__WHAT YOU NEED TO DO__.
Below are entries. Copy exactly the lines running from the line that holds "align-items: none ->" to the line that holds "color: #fca5a5 ->", with both ends included.

(Saved data entries)
▶
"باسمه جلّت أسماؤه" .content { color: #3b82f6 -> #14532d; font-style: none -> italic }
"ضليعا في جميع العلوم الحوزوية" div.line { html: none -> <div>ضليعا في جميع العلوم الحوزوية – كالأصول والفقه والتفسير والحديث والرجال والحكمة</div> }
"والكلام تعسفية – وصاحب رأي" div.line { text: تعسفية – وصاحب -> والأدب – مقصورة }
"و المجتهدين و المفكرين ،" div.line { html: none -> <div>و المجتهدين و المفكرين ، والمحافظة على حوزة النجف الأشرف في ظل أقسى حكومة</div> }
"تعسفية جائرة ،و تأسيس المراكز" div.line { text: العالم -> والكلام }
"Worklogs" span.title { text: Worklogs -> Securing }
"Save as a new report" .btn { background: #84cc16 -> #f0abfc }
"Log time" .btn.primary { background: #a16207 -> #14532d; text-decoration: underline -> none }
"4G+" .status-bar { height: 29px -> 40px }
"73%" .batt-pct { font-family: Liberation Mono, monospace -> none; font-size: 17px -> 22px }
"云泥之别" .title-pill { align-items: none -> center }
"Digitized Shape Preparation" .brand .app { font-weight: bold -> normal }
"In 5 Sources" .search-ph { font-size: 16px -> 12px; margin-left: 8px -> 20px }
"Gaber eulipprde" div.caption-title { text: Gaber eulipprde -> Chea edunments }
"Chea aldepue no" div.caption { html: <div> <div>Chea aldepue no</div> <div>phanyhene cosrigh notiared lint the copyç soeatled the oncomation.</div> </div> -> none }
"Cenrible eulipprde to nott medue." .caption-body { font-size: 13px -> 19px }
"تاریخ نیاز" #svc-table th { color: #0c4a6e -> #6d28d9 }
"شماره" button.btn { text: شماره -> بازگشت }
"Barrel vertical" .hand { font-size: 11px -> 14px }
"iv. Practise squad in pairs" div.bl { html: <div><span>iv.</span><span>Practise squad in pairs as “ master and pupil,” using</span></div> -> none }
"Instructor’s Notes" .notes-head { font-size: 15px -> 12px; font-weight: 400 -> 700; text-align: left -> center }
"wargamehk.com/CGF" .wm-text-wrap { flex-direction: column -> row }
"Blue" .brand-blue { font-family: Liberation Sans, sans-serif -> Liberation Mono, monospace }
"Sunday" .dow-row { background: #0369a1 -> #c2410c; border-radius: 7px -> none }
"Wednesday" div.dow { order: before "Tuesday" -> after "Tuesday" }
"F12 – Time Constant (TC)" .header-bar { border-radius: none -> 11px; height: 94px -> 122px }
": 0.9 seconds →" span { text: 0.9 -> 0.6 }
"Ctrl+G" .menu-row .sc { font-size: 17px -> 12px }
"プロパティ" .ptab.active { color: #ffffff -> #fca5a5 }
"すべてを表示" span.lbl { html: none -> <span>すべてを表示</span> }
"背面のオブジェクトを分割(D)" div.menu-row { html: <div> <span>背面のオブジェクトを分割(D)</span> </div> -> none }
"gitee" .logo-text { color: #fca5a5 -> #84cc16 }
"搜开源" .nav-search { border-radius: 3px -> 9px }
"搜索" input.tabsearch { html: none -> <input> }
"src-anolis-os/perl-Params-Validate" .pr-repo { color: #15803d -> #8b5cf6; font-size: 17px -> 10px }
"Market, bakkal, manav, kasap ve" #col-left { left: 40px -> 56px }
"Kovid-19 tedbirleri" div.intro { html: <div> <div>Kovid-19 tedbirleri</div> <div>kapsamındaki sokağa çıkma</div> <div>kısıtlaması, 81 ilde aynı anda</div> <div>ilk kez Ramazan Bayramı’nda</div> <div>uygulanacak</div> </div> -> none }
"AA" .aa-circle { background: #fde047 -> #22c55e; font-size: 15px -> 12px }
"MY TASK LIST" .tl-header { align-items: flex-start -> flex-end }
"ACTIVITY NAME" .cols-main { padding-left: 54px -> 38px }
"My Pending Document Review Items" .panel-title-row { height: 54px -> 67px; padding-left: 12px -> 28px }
◀
__EXERCISE SOLUTION__.
"云泥之别" .title-pill { align-items: none -> center }
"Digitized Shape Preparation" .brand .app { font-weight: bold -> normal }
"In 5 Sources" .search-ph { font-size: 16px -> 12px; margin-left: 8px -> 20px }
"Gaber eulipprde" div.caption-title { text: Gaber eulipprde -> Chea edunments }
"Chea aldepue no" div.caption { html: <div> <div>Chea aldepue no</div> <div>phanyhene cosrigh notiared lint the copyç soeatled the oncomation.</div> </div> -> none }
"Cenrible eulipprde to nott medue." .caption-body { font-size: 13px -> 19px }
"تاریخ نیاز" #svc-table th { color: #0c4a6e -> #6d28d9 }
"شماره" button.btn { text: شماره -> بازگشت }
"Barrel vertical" .hand { font-size: 11px -> 14px }
"iv. Practise squad in pairs" div.bl { html: <div><span>iv.</span><span>Practise squad in pairs as “ master and pupil,” using</span></div> -> none }
"Instructor’s Notes" .notes-head { font-size: 15px -> 12px; font-weight: 400 -> 700; text-align: left -> center }
"wargamehk.com/CGF" .wm-text-wrap { flex-direction: column -> row }
"Blue" .brand-blue { font-family: Liberation Sans, sans-serif -> Liberation Mono, monospace }
"Sunday" .dow-row { background: #0369a1 -> #c2410c; border-radius: 7px -> none }
"Wednesday" div.dow { order: before "Tuesday" -> after "Tuesday" }
"F12 – Time Constant (TC)" .header-bar { border-radius: none -> 11px; height: 94px -> 122px }
": 0.9 seconds →" span { text: 0.9 -> 0.6 }
"Ctrl+G" .menu-row .sc { font-size: 17px -> 12px }
"プロパティ" .ptab.active { color: #ffffff -> #fca5a5 }
"すべてを表示" span.lbl { html: none -> <span>すべてを表示</span> }
"背面のオブジェクトを分割(D)" div.menu-row { html: <div> <span>背面のオブジェクトを分割(D)</span> </div> -> none }
"gitee" .logo-text { color: #fca5a5 -> #84cc16 }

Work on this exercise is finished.